With very frightening people I walk very carefully, not wanting to make waves. You left, afraid, at least able to articulate your fear. I was numb. Or the remnant brethren ran you off. But the point was, you left without me. You said you needed space.
James had the wide territory of my heart. Yet, his Leave-It-To-Beaver Willow Glen heritage made him hide in “keeping it positive.” Mr. K, I could not tell you my problems. I was becoming something monstrous while you watched from your superior perch. I bore it alone, like your alcoholic Mom.

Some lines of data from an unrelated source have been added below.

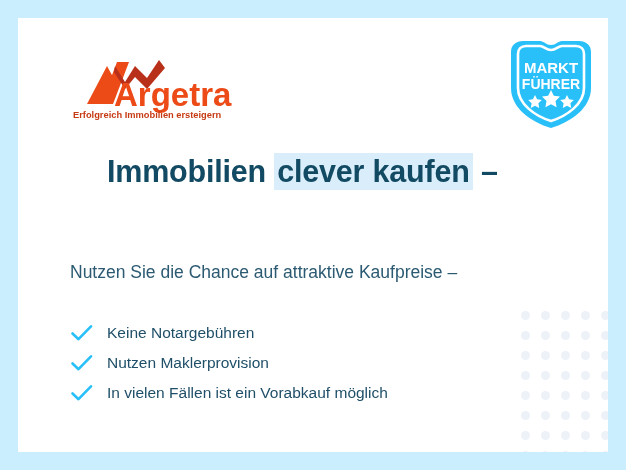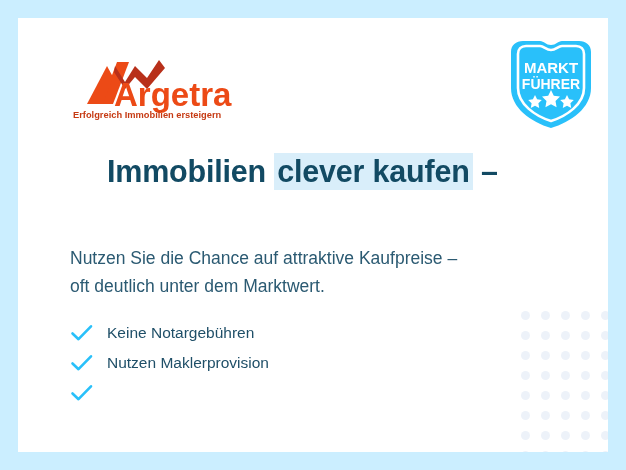--- a/index.html
+++ b/index.html
@@ -83,7 +83,7 @@
   .subhead {
     position: absolute;
     left: 52px;
-    top: 226px;
+    top: 240px;
     width: 470px;
     font-size: 17.5px;
     color: #2B5A72;

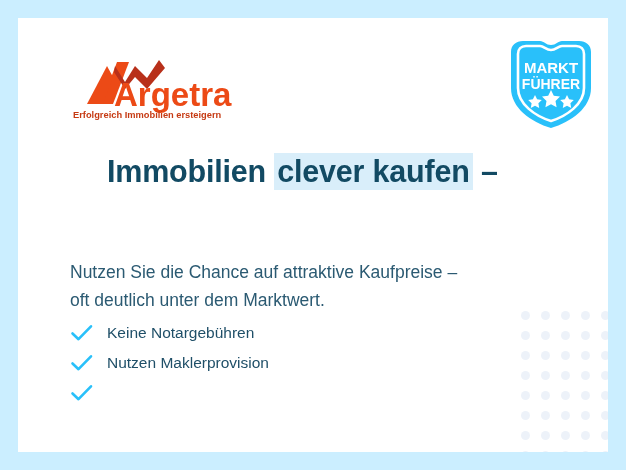--- a/index.html
+++ b/index.html
@@ -201,7 +201,6 @@
 
   <div class="subhead">
     <span>Nutzen Sie die Chance auf attraktive Kaufpreise –</span><br>
-    <span>oft deutlich unter dem Marktwert.</span>
   </div>
 
   <div class="bullets">

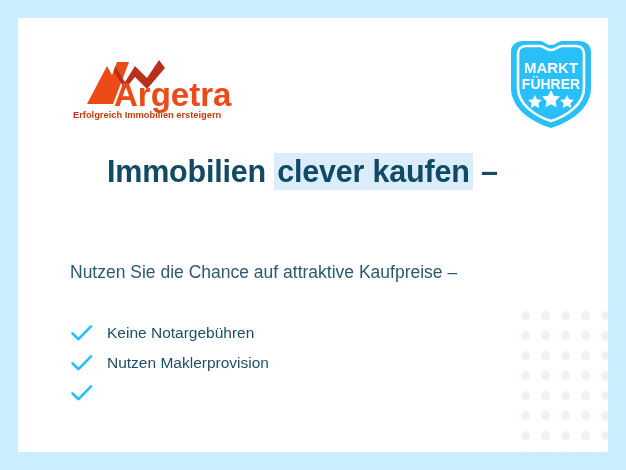--- a/index.html
+++ b/index.html
@@ -230,6 +230,7 @@
             <path d="M2.5,9.5 L8.5,15.2 L21,2.3" fill="none" stroke="#29C0FA" stroke-width="2.6" stroke-linecap="round" stroke-linejoin="round"></path>
           </svg>
       </span>
+      <span class="btext">In vielen Fällen ist ein Vorabkauf möglich</span>
     </div>
 
   </div>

So I broke our legal bond, with the most deliberate sadness ever. It was March 4th when I had the papers served. A march forth, a long time ago. I fiercely wanted not to love someone who would walk by me weeping piteously on his recliner while he collected his Fiesta ware and homemade jam. Your apologetic air wasn’t enough to save me. When you wrote love letters from the “outside” I burned them on the patio grill because your words didn’t match your actions.
Years later, I would finally stop looking back in regret, stop longing for the simple comfort we took in each other. The ache of seeing another put his arm around his girl, or two being silly in a grocery store. The pain of spring blossoms screaming I’m alone without you.
Once we walked, you as Abe Lincoln in a 4th of July parade, and I, of course, worked well as the short wife, eccentric and supposedly mentally ill. I remember that now, since Speilberg’s film is out. Yes, I seemed crazy trying to loathe someone I loved.
And that’s not the real tragedy. Not the great loss. The lie of a sealed system of “correct” belief that was paraded as salvation was tragic. The unabated emotional cruelty of cult leadership was obscene. However, the saddest piece may be that I married you when I believed you’d never stay with me.